**Activity**
Transcribe the data below verbatim from the line with "[282,225,325,234] more -> (204, 172) none" to the line with "[74,415,636,441] I work". Include both of those lines.
+++ Supplied data
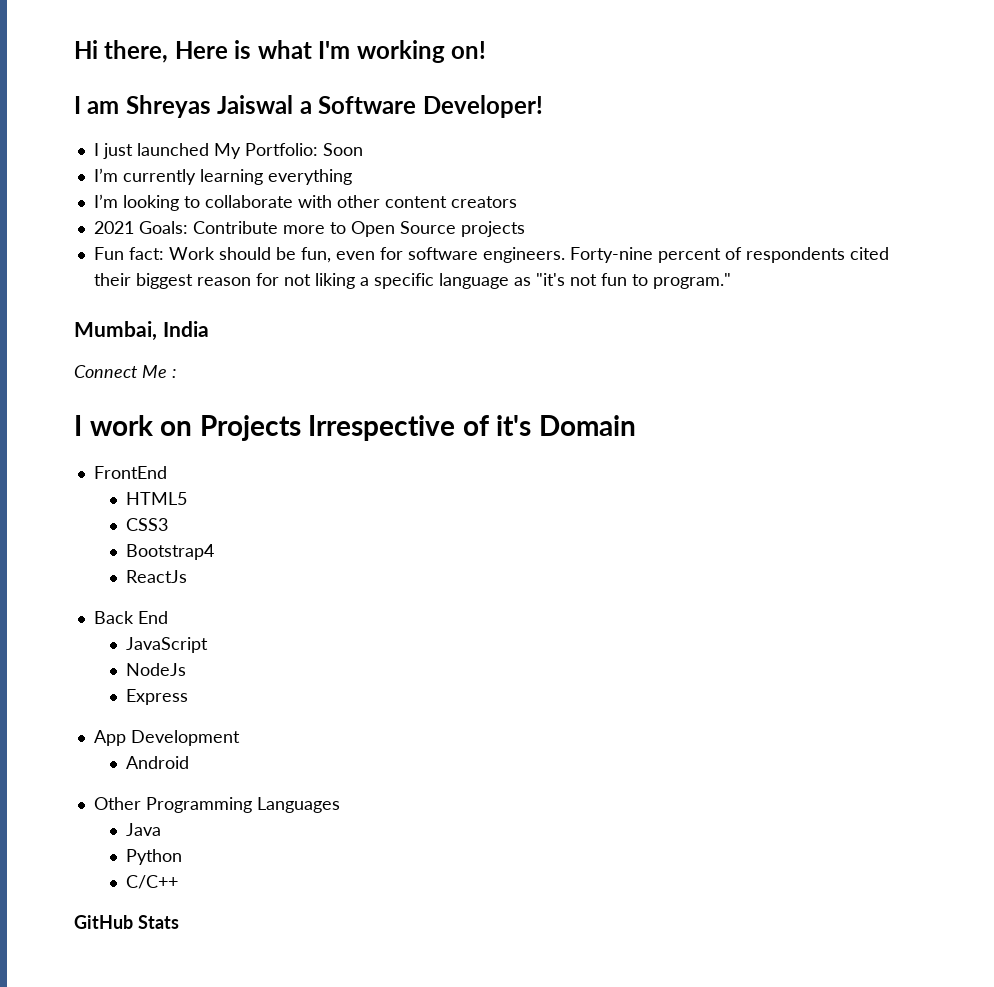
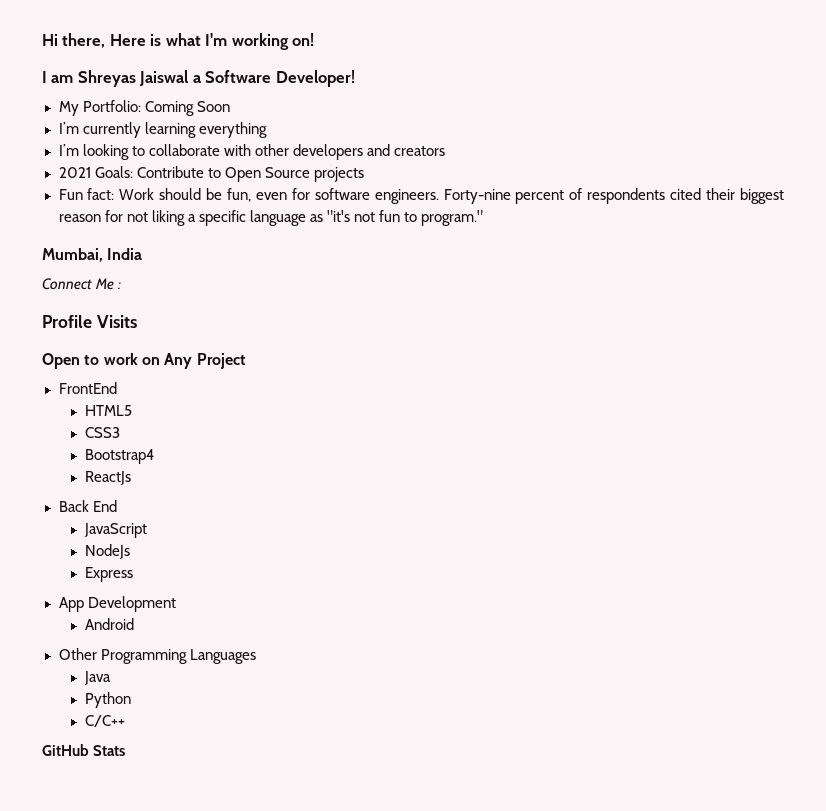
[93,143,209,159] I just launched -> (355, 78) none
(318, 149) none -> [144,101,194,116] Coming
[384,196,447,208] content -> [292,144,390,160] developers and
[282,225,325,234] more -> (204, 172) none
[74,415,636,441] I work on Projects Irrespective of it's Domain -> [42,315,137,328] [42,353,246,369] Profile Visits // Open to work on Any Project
++++++
+++ Supplied data
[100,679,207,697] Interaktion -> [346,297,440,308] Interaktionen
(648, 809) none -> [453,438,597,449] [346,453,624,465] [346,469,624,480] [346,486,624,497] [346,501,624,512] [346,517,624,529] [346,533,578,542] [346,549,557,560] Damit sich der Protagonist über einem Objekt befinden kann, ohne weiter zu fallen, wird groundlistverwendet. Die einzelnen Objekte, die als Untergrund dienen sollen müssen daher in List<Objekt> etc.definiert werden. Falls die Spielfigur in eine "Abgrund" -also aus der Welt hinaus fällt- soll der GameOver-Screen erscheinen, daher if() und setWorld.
++++++
**Answer area**
[282,225,325,234] more -> (204, 172) none
[74,415,636,441] I work on Projects Irrespective of it's Domain -> [42,315,137,328] [42,353,246,369] Profile Visits // Open to work on Any Project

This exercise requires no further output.